*** Input records Section Begins ***

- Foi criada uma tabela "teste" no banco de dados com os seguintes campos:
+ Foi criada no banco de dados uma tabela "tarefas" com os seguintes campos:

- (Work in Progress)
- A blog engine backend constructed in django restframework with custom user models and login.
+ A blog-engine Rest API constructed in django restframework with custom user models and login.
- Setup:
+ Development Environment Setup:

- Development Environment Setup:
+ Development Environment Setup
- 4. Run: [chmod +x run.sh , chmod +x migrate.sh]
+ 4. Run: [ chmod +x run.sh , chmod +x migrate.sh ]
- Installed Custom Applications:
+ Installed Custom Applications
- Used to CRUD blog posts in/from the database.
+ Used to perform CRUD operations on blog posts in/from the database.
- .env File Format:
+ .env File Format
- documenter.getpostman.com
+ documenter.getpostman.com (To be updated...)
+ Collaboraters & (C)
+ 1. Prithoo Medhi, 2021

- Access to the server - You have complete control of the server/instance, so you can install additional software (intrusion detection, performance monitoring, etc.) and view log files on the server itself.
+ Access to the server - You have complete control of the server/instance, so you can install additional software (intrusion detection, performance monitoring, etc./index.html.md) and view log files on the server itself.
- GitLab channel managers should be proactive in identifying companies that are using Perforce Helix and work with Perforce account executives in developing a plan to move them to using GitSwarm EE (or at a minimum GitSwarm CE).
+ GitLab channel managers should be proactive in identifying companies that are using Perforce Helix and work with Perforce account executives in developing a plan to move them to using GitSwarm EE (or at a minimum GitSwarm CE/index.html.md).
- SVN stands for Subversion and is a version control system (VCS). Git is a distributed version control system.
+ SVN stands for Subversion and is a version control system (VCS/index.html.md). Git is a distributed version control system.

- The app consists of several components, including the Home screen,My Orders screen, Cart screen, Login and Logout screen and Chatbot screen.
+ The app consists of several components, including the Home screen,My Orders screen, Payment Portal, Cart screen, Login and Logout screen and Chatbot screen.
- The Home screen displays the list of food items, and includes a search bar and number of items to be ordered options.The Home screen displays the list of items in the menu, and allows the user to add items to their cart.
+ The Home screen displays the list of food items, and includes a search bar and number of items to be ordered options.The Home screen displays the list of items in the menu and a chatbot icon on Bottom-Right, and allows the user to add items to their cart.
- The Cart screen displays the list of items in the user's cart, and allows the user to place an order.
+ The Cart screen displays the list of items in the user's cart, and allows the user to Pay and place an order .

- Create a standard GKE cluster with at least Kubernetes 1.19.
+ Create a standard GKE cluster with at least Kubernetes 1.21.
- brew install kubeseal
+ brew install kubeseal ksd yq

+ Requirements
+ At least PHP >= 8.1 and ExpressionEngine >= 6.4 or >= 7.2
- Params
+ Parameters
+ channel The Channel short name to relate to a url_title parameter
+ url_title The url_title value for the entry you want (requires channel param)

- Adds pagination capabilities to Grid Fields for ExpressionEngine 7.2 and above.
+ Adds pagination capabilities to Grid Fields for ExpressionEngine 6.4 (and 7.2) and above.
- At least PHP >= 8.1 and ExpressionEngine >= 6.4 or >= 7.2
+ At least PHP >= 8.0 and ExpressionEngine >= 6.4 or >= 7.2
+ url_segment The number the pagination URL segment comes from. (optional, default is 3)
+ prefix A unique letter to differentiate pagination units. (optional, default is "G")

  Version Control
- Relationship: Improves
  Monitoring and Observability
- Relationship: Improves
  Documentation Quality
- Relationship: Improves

*** Input records Section Ends ***

Work task ▸ Where the string "with" turns up in a line of the data above, copy that whole line.

Answer to the exercise ▸
- A blog engine backend constructed in django restframework with custom user models and login.
+ A blog-engine Rest API constructed in django restframework with custom user models and login.
- GitLab channel managers should be proactive in identifying companies that are using Perforce Helix and work with Perforce account executives in developing a plan to move them to using GitSwarm EE (or at a minimum GitSwarm CE).
+ GitLab channel managers should be proactive in identifying companies that are using Perforce Helix and work with Perforce account executives in developing a plan to move them to using GitSwarm EE (or at a minimum GitSwarm CE/index.html.md).
- Create a standard GKE cluster with at least Kubernetes 1.19.
+ Create a standard GKE cluster with at least Kubernetes 1.21.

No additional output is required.